> **BRIEF**
Write out every entry exactly as it appears, omitting the pictures.

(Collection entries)
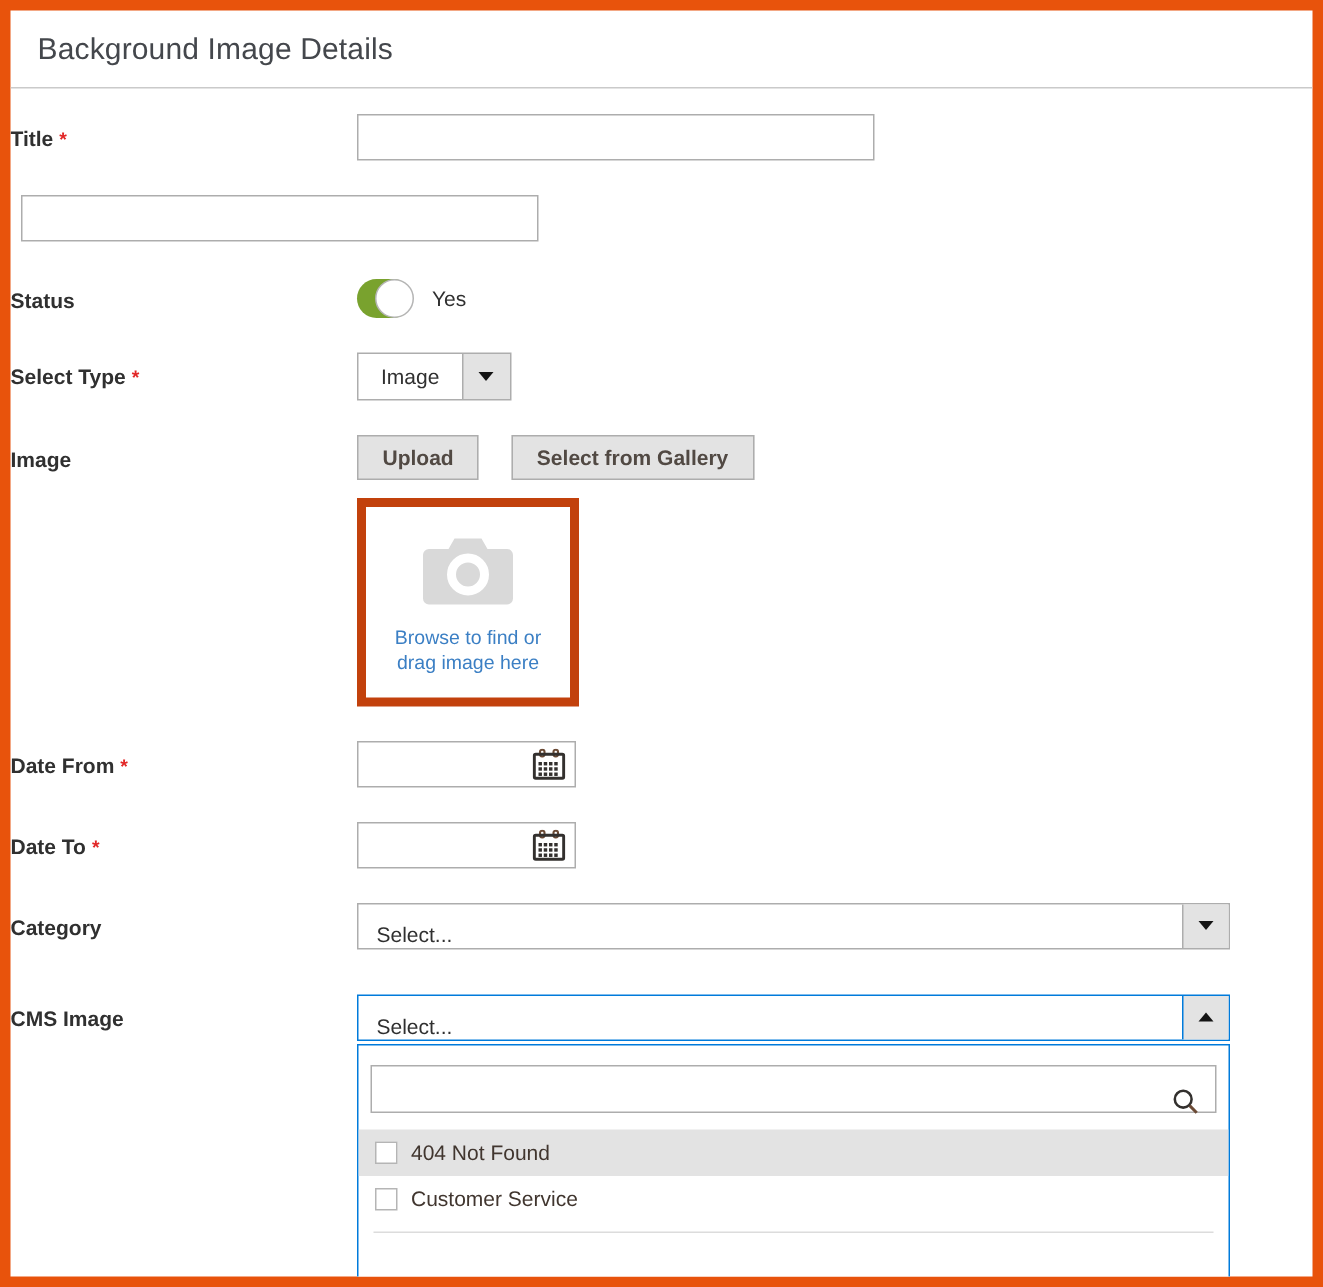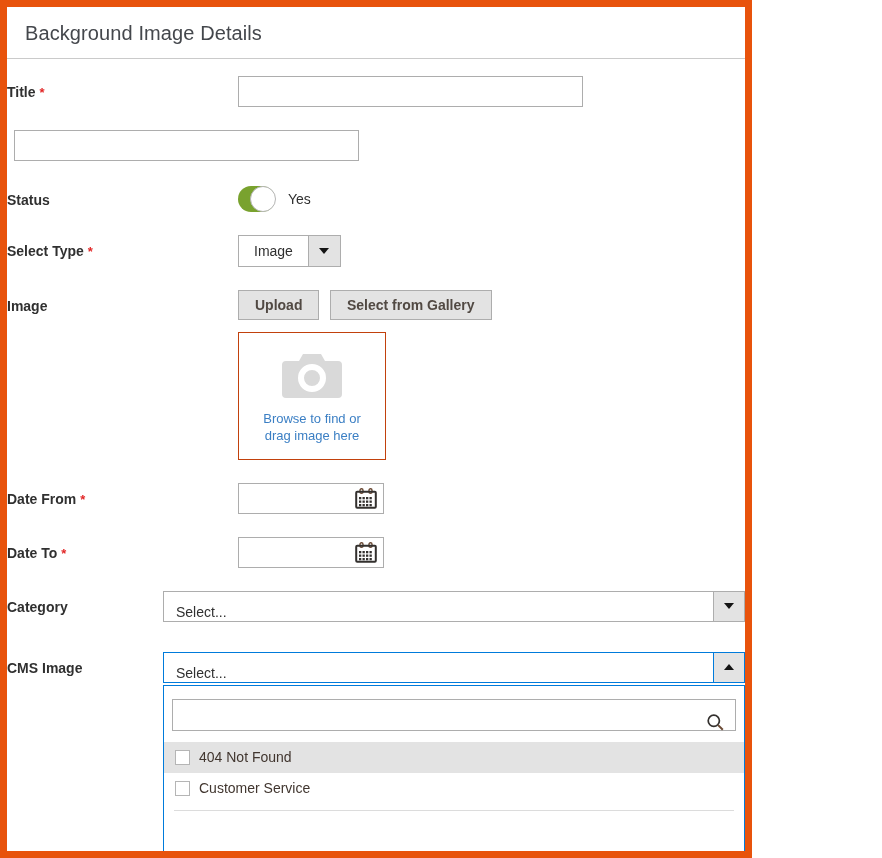--- a/index.html
+++ b/index.html
@@ -1,16 +1,16 @@
 <!DOCTYPE html>
 <html><head>
 <meta charset="utf-8">
 <style>
   html,body{margin:0;padding:0;background:#fff;font-family:"Liberation Sans",sans-serif;}
-  .page{width:752px;height:858px;box-sizing:border-box;border:7px solid #e8530c;background:#fff;overflow:hidden;}
+  .page{width:882px;height:858px;box-sizing:border-box;border:7px solid #e8530c;background:#fff;overflow:hidden;}
   .header{padding:15px 18px 13px;border-bottom:1px solid #cacaca;}
   .header h1{margin:0;font-size:20px;font-weight:400;color:#44474c;letter-spacing:.1px;}
   .form{padding-top:17px;}
   .row{display:flex;align-items:flex-start;margin-bottom:23px;}
   .row.mb-30{margin-bottom:30px;}
   .row.mb-0{margin-bottom:0;}
   .label-col{width:224px;box-sizing:border-box;text-align:left;padding-top:8px;font-size:14px;font-weight:600;color:#303030;}
   .req{color:#e22626;font-size:13px;margin-left:4px;}
   .field-col{margin-left:7px;}
   .text-input{height:31px;box-sizing:border-box;border:1px solid #adadad;background:#fff;font-size:14px;color:#303030;padding:0 10px;font-family:inherit;outline:none;}
@@ -21,23 +21,23 @@
   .toggle-label{margin-left:13px;font-size:14px;color:#303030;display:inline-block;vertical-align:middle;}
   .status-field{padding-top:2px;display:flex;align-items:center;}
   
   .mini-select{display:inline-flex;height:32px;box-sizing:border-box;border:1px solid #adadad;background:#fff;align-items:stretch;cursor:pointer;}
   .mini-select .value{display:flex;align-items:center;padding:0 15px;font-size:14px;color:#303030;}
   .arrow-btn{width:31px;background:#e3e3e3;border-left:1px solid #adadad;display:flex;align-items:center;justify-content:center;cursor:pointer;}
   .tri-down{width:0;height:0;border-left:5px solid transparent;border-right:5px solid transparent;border-top:6px solid #141414;}
   .tri-up{width:0;height:0;border-left:5px solid transparent;border-right:5px solid transparent;border-bottom:6px solid #141414;}
   
   .btn{background:#e3e3e3;border:1px solid #adadad;color:#514943;font-size:14px;font-weight:600;height:30px;padding:0 16px;cursor:pointer;font-family:inherit;}
-  .gallery-btn{margin-left:6px;}
-  
-  .dropzone{width:148px;box-sizing:border-box;border:1px solid #c2410c;background:#fff;margin-top:12px;padding:18px 0 14px;text-align:center;}
+  .gallery-btn{margin-left:17px;}
+  
+  .dropzone{width:148px;box-sizing:border-box;border:6px solid #c2410c;background:#fff;margin-top:12px;padding:18px 0 14px;text-align:center;}
   .dropzone-link{display:inline-block;width:122px;margin-top:8px;font-size:13px;line-height:1.3;color:#3b7fc4;cursor:pointer;}
   
   .date-wrap{position:relative;display:inline-block;}
   .date-input{width:146px;padding-right:36px;}
   .cal-btn{position:absolute;right:7px;top:5px;width:22px;height:21px;border:0;background:transparent;padding:0;cursor:pointer;}
   
   .wide-select{display:flex;width:582px;height:31px;box-sizing:border-box;border:1px solid #adadad;background:#fff;cursor:pointer;}
   .wide-select .value{flex:1;display:flex;align-items:center;padding:0 12px;font-size:14px;color:#303030;margin-top:11px;}
   .wide-select .arrow-btn{width:30px;}
   .wide-select.focused{border-color:#007bdb;}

> **SOLUTION FOR THIS PROBLEM**
--- a/index.html
+++ b/index.html
@@ -1,16 +1,16 @@
 <!DOCTYPE html>
 <html><head>
 <meta charset="utf-8">
 <style>
   html,body{margin:0;padding:0;background:#fff;font-family:"Liberation Sans",sans-serif;}
-  .page{width:752px;height:858px;box-sizing:border-box;border:7px solid #e8530c;background:#fff;overflow:hidden;}
+  .page{width:882px;height:858px;box-sizing:border-box;border:7px solid #e8530c;background:#fff;overflow:hidden;}
   .header{padding:15px 18px 13px;border-bottom:1px solid #cacaca;}
   .header h1{margin:0;font-size:20px;font-weight:400;color:#44474c;letter-spacing:.1px;}
   .form{padding-top:17px;}
   .row{display:flex;align-items:flex-start;margin-bottom:23px;}
   .row.mb-30{margin-bottom:30px;}
   .row.mb-0{margin-bottom:0;}
   .label-col{width:224px;box-sizing:border-box;text-align:left;padding-top:8px;font-size:14px;font-weight:600;color:#303030;}
   .req{color:#e22626;font-size:13px;margin-left:4px;}
   .field-col{margin-left:7px;}
   .text-input{height:31px;box-sizing:border-box;border:1px solid #adadad;background:#fff;font-size:14px;color:#303030;padding:0 10px;font-family:inherit;outline:none;}
@@ -21,23 +21,23 @@
   .toggle-label{margin-left:13px;font-size:14px;color:#303030;display:inline-block;vertical-align:middle;}
   .status-field{padding-top:2px;display:flex;align-items:center;}
   
   .mini-select{display:inline-flex;height:32px;box-sizing:border-box;border:1px solid #adadad;background:#fff;align-items:stretch;cursor:pointer;}
   .mini-select .value{display:flex;align-items:center;padding:0 15px;font-size:14px;color:#303030;}
   .arrow-btn{width:31px;background:#e3e3e3;border-left:1px solid #adadad;display:flex;align-items:center;justify-content:center;cursor:pointer;}
   .tri-down{width:0;height:0;border-left:5px solid transparent;border-right:5px solid transparent;border-top:6px solid #141414;}
   .tri-up{width:0;height:0;border-left:5px solid transparent;border-right:5px solid transparent;border-bottom:6px solid #141414;}
   
   .btn{background:#e3e3e3;border:1px solid #adadad;color:#514943;font-size:14px;font-weight:600;height:30px;padding:0 16px;cursor:pointer;font-family:inherit;}
-  .gallery-btn{margin-left:6px;}
-  
-  .dropzone{width:148px;box-sizing:border-box;border:1px solid #c2410c;background:#fff;margin-top:12px;padding:18px 0 14px;text-align:center;}
+  .gallery-btn{margin-left:17px;}
+  
+  .dropzone{width:148px;box-sizing:border-box;border:6px solid #c2410c;background:#fff;margin-top:12px;padding:18px 0 14px;text-align:center;}
   .dropzone-link{display:inline-block;width:122px;margin-top:8px;font-size:13px;line-height:1.3;color:#3b7fc4;cursor:pointer;}
   
   .date-wrap{position:relative;display:inline-block;}
   .date-input{width:146px;padding-right:36px;}
   .cal-btn{position:absolute;right:7px;top:5px;width:22px;height:21px;border:0;background:transparent;padding:0;cursor:pointer;}
   
   .wide-select{display:flex;width:582px;height:31px;box-sizing:border-box;border:1px solid #adadad;background:#fff;cursor:pointer;}
   .wide-select .value{flex:1;display:flex;align-items:center;padding:0 12px;font-size:14px;color:#303030;margin-top:11px;}
   .wide-select .arrow-btn{width:30px;}
   .wide-select.focused{border-color:#007bdb;}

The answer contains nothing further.